Stella Nair

Stella Nair’s scholarship focuses on the built environment of indigenous communities in the Americas and is shaped by her interests in construction technology, spatial theory, material culture studies, landscape transformations, cross-cultural exchange, and hemispheric networks. Trained as an architect and architectural historian, Nair has conducted fieldwork in Bolivia, Mexico, Peru, and the United States, with ongoing projects in the South Central Andes.

Nair’s publications explore a range of subjects and regions such as colonial Andean paintings, Tiahuanaco lithic technology, the design of Inca royal estates, eighteenth century woven roofs, and Brazilian urbanism. She has published two books: the monograph, At Home with the Sapa Inca: Architecture, Space, and Legacy at Chinchero (University of Texas, 2015) examines the sophisticated ways in which the Inca manipulated space and architecture to impose their authority; and (with Jean-Pierre Protzen) The Stones of Tiahuanaco: A Study of Architecture and Construction (Cotsen Institute of Archaeology Press, 2013), which explores one of the world’s most artful and sophisticated carving traditions.

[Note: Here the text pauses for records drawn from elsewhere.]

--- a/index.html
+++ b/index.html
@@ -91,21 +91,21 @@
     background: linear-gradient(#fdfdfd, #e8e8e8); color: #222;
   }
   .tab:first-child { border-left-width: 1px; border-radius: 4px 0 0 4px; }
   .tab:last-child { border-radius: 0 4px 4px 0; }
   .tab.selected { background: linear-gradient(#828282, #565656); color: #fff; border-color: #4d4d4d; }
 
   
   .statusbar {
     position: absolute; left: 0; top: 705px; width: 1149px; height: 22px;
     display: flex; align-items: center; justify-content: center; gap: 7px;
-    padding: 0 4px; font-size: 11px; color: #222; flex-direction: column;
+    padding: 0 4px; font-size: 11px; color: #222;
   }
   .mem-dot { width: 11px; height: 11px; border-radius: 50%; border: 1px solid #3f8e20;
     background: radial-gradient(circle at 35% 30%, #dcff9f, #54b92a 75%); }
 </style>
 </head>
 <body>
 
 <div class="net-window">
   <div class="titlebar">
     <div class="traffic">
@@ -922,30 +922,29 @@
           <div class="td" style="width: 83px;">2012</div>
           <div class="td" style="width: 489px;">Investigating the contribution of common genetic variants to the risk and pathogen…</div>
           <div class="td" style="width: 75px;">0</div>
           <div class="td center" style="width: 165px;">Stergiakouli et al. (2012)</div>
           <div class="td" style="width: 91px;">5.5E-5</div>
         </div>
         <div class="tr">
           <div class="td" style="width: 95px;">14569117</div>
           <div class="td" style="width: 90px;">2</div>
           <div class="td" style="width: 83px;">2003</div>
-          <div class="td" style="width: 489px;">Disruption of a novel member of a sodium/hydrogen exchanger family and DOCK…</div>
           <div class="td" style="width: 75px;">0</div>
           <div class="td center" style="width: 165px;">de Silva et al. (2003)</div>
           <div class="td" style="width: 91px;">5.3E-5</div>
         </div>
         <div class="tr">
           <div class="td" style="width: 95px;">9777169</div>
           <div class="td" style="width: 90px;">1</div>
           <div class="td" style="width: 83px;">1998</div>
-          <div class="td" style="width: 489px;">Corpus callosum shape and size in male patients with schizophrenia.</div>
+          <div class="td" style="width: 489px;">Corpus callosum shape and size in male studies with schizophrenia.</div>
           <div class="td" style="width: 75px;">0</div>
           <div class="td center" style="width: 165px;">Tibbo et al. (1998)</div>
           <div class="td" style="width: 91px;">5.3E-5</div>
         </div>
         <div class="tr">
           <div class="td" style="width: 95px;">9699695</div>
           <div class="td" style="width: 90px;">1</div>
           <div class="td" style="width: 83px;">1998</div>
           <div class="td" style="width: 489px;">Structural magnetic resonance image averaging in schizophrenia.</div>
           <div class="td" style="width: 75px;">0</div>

Nair has received research grants and fellowships from the American Academy in Rome, American Philosophical Association, National Gallery of Art, Dumbarton Oaks, Fulbright Institute, Getty Foundation, Guggenheim Foundation, and John Carter Brown Library.

Nair is Associate Professor in the Department of Art History and Core Faculty in American Indian Studies and the IDP in Archaeology. She also directs two Laboratories (Andean and Architecture) at the Cotsen Institute of Archaeology at UCLA.